Combien coûte un brevet OEB
En Europe, le rapport OEB est livré au bout de six mois d’expertise. En outre, le brevet OEB coûte environ 20.000 euros. S’agissant des entreprises installées au Maroc, elles ont la possibilité de passer par l’Ompic et de bénéficier d’un prix optionnel et moins élevé. Mais, de manière générale sur ce coût, il ne faut pas considérer l’obtention d’un brevet comme un investissement. Si l’entreprise décide de développer un produit et s’introduire dans le marché européen, cette somme-là (20.000 euros) est relativement faible par rapport à l’ensemble des coûts qu’elle doit engager. Donc, il faut penser surtout investissement et le retour sur investissement que l’on aura après.
Un brevet européen unitaire avant fin 2018
Le brevet unitaire unifié qui sera mis en place dans les prochains mois va représenter une grande simplification, selon le patron de l’OEB. Ainsi, son office sera le seul interlocuteur en Europe. Un brevet unitaire est automatiquement valable dans les pays de l’UE. «Grâce à ce brevet, il y aura une réduction très significative des coûts, allant jusqu’à -70%. Je pense qu’il s’agit là d’un brevet qui sera particulièrement utile et positif pour les PME et les centres de recherches», explique Battistelli.
L’entrée en vigueur de ce nouveau brevet est prévue fin 2018-début 2019. D’ici là, l’OEB aura balisé le terrain. Ses 4.400 experts sont prêts au niveau technique et légal. Ils attendent l’accord d’un certain nombre de pays en Europe pour «une cour unifiée des brevets».
Une montée en puissance des demandes de la Chine
La course vers le brevetage des propriétés industrielles est rude. En 2017, les entreprises chinoises sont arrivées premières avec plus de 1,5 million de demandes de brevets, soit la moitié des demandes formulées par l’ensemble des pays. Mais ceci n’inquiète pas les entreprises d’Occident. «Car, nous exportons en Europe plus de brevets vers la Chine que nous n’importons de brevets chinois», explique le président de l’OEB. Et de conclure: «Cette montée en puissance des demandes de la Chine montre que le marché européen est attractif et majeur dans le domaine de l’innovation».
Carte de visite
Créé dans les années 1970, l’Office européen des brevets (OEB) étudie plus de 600 secteurs industriels grâce à quelque 7.000 collaborateurs polyglottes. Cette entité est aujourd’hui la plus grande organisation en Europe après l’Union européenne.
En effet, son système européen des brevets couvre une quarantaine de pays en Europe (avec 32 langues dont le chinois, l’arabe et le coréen).
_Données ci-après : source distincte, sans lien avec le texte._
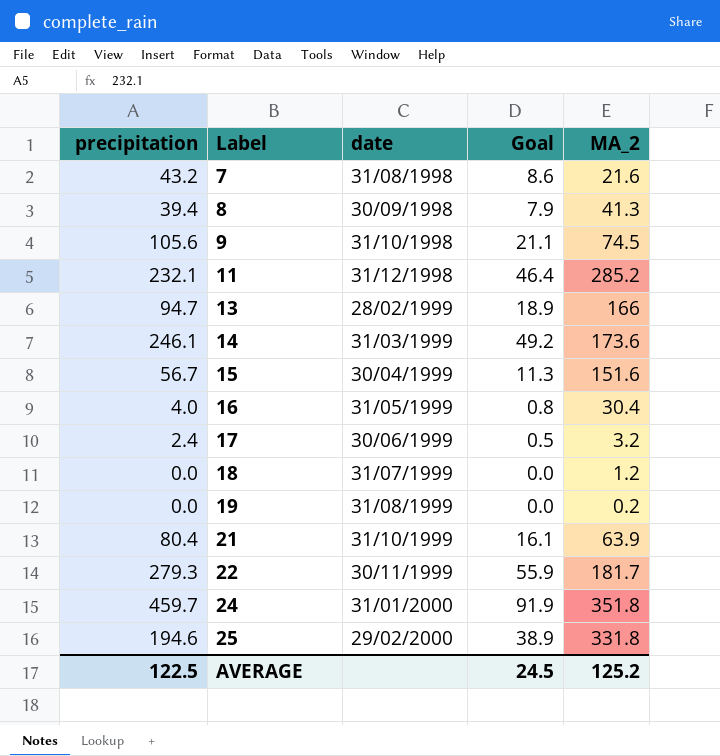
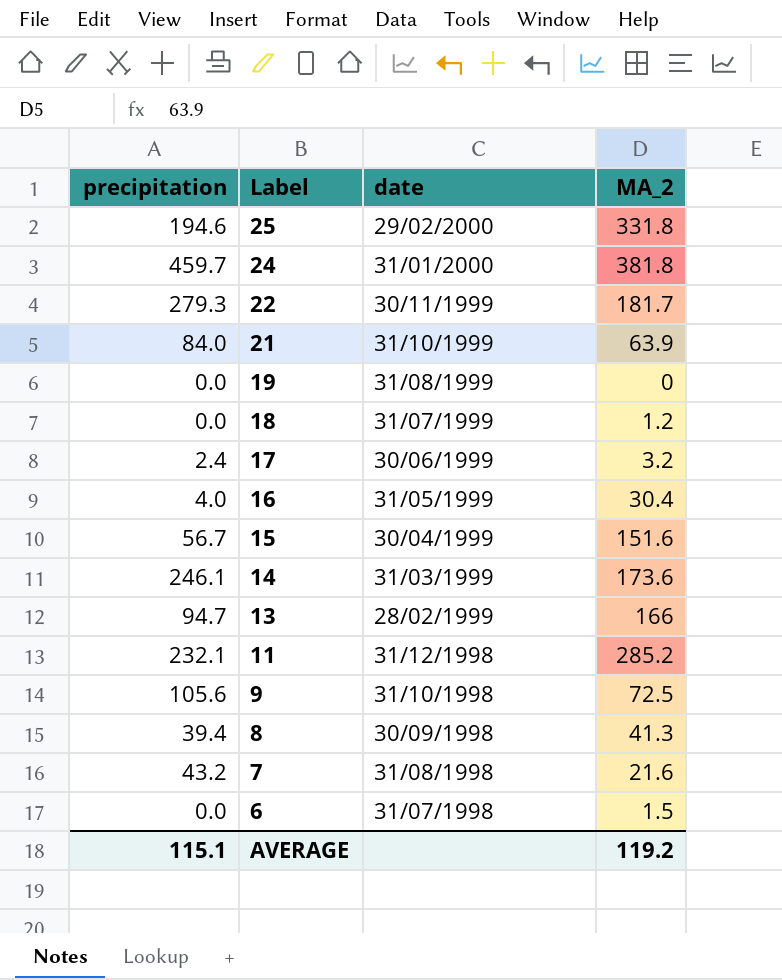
row order: Label ascending -> Label descending
column Goal | formula: [precipitation] * 0.2 -> none
24 | MA_2: 351.8 -> 381.8
21 | precipitation: 80.4 -> 84.0
19 | MA_2: 0.2 -> 0
9 | MA_2: 74.5 -> 72.5
row 6: none -> 0.0 | 31/07/1998 | 1.5
AVERAGE | precipitation: 122.5 -> 115.1
AVERAGE | MA_2: 125.2 -> 119.2

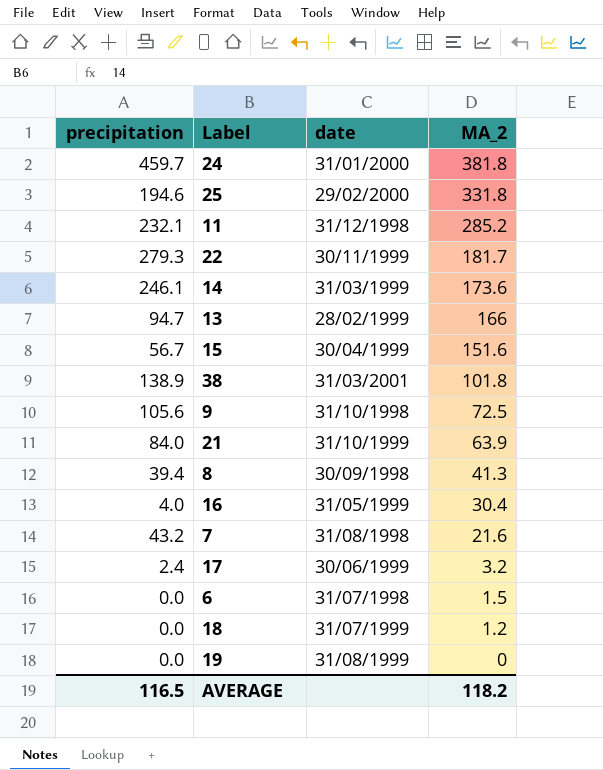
row order: Label descending -> MA_2 descending
row 38: none -> 138.9 | 31/03/2001 | 101.8
AVERAGE | precipitation: 115.1 -> 116.5
AVERAGE | MA_2: 119.2 -> 118.2

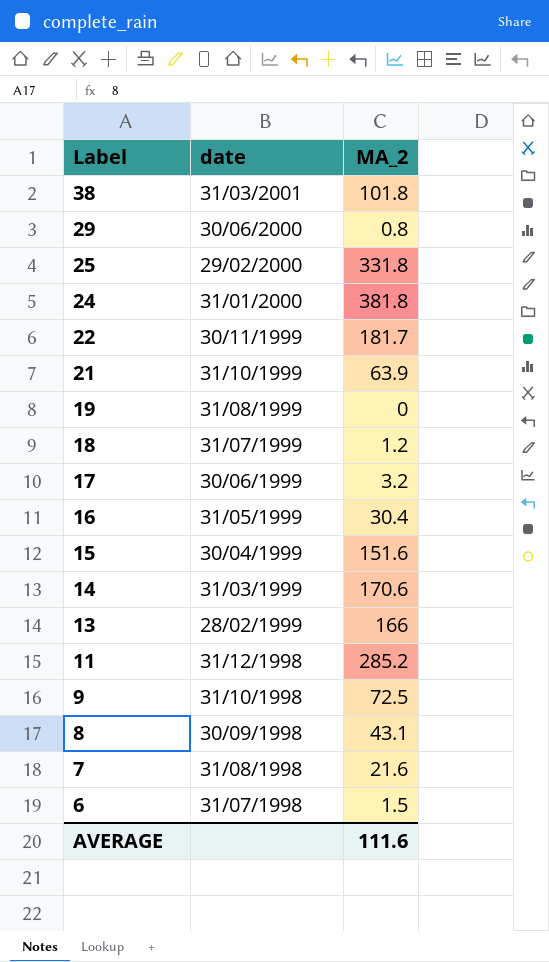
row order: MA_2 descending -> Label descending
column precipitation | position: 1 -> none
row 29: none -> 30/06/2000 | 0.8
14 | MA_2: 173.6 -> 170.6
8 | MA_2: 41.3 -> 43.1
AVERAGE | MA_2: 118.2 -> 111.6

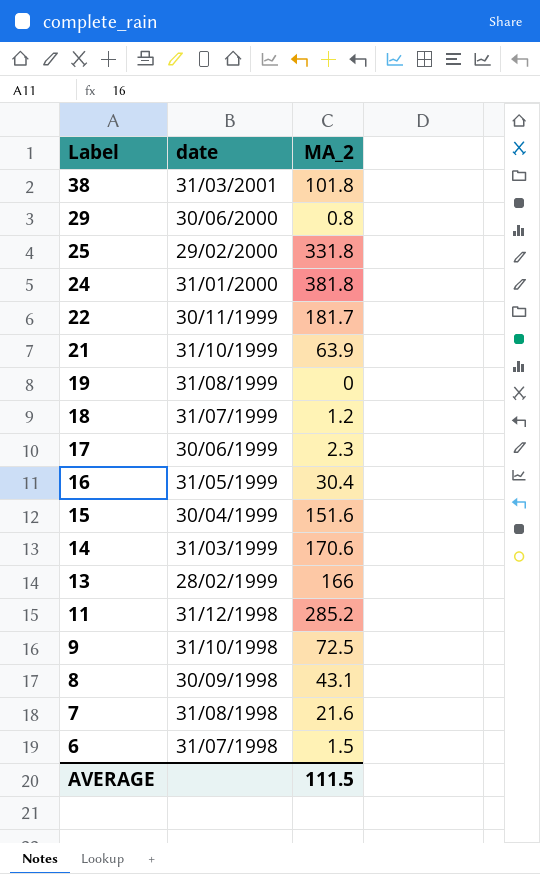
17 | MA_2: 3.2 -> 2.3
AVERAGE | MA_2: 111.6 -> 111.5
Grâce à ses 4.400 experts en brevets, l’OEB est certifié Iso 9001 de bout en bout. L’office dispose de plus d’un milliard de documents de brevetage et s’appuie sur des moteurs de recherche très puissants. Il délivre en six mois un rapport complet sur toute nouvelle invention. Pour les entreprises marocaines, l’accord OEB-Ompic leur simplifie et facilite l’accès au marché européen (450 millions de consommateurs).